:: Provided information ::

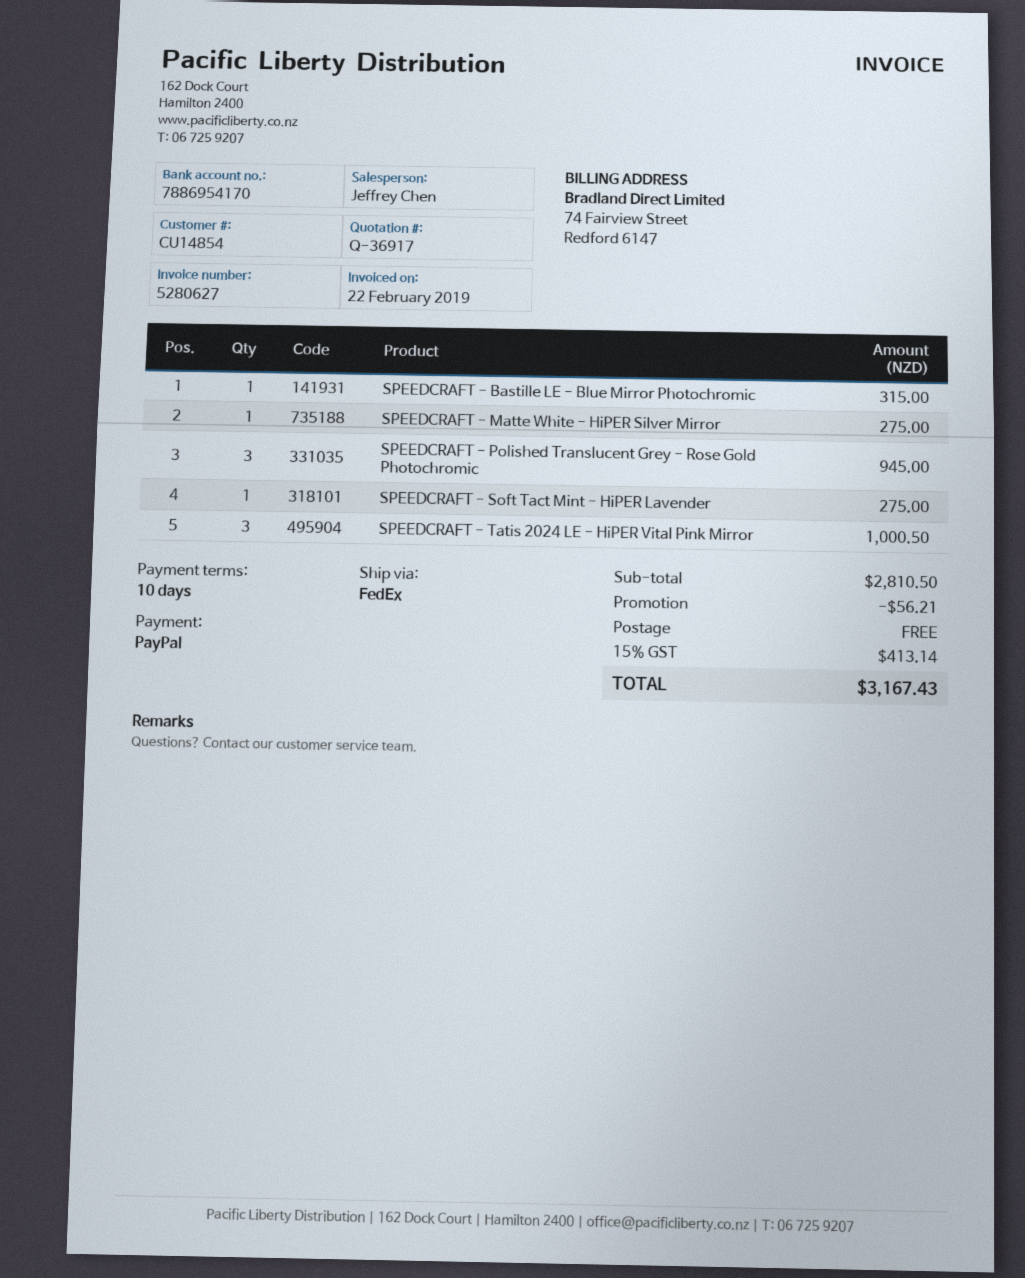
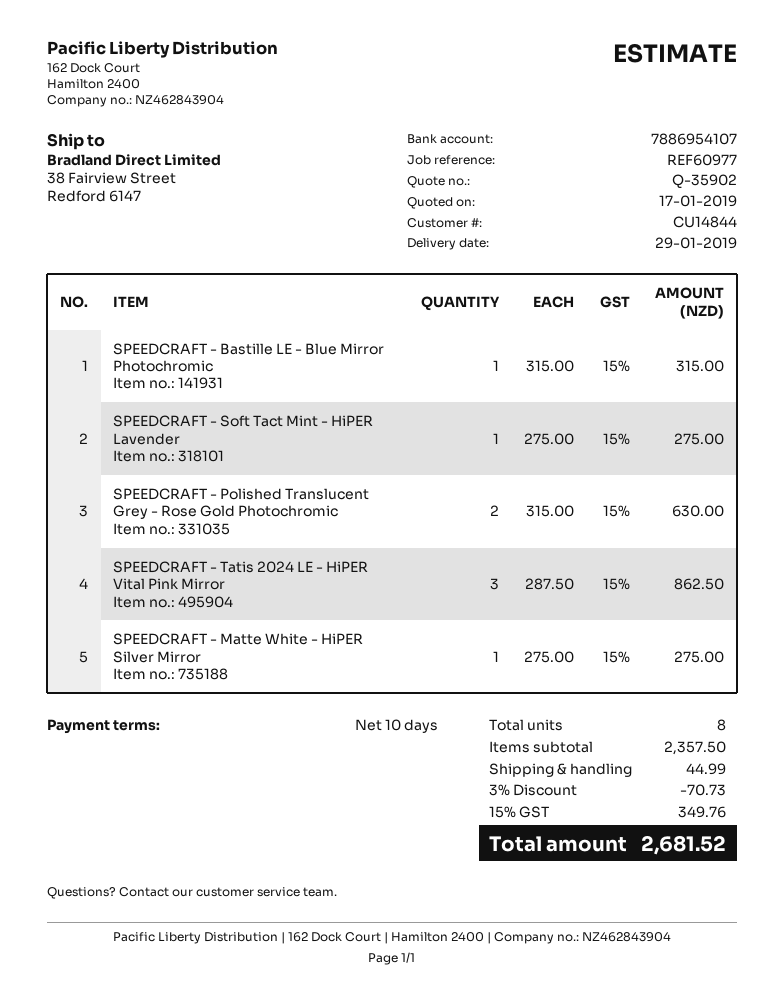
quote number: Q-36917 -> Q-35902
customer number: CU14854 -> CU14844
bank account: 7886954170 -> 7886954107
SPEEDCRAFT - Polished Translucent Grey - Rose Gold Photochromic: 3 for 945.00 -> 2 for 630.00
SPEEDCRAFT - Tatis 2024 LE - HiPER Vital Pink Mirror: 3 for 1000.50 -> 3 for 862.50
subtotal: 2810.50 -> 2357.50
discount: 56.21 -> 70.73
shipping: 0.00 -> 44.99
tax: 15% = 413.14 -> 15% = 349.76
total: 3167.43 -> 2681.52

:::

_What you have to do_
Give back the records above exactly, limited to the lines between the one holding "customer number: CU14854 -> CU14844" and the one holding "discount: 56.21 -> 70.73", inclusive.

_Reply to the task_
customer number: CU14854 -> CU14844
bank account: 7886954170 -> 7886954107
SPEEDCRAFT - Polished Translucent Grey - Rose Gold Photochromic: 3 for 945.00 -> 2 for 630.00
SPEEDCRAFT - Tatis 2024 LE - HiPER Vital Pink Mirror: 3 for 1000.50 -> 3 for 862.50
subtotal: 2810.50 -> 2357.50
discount: 56.21 -> 70.73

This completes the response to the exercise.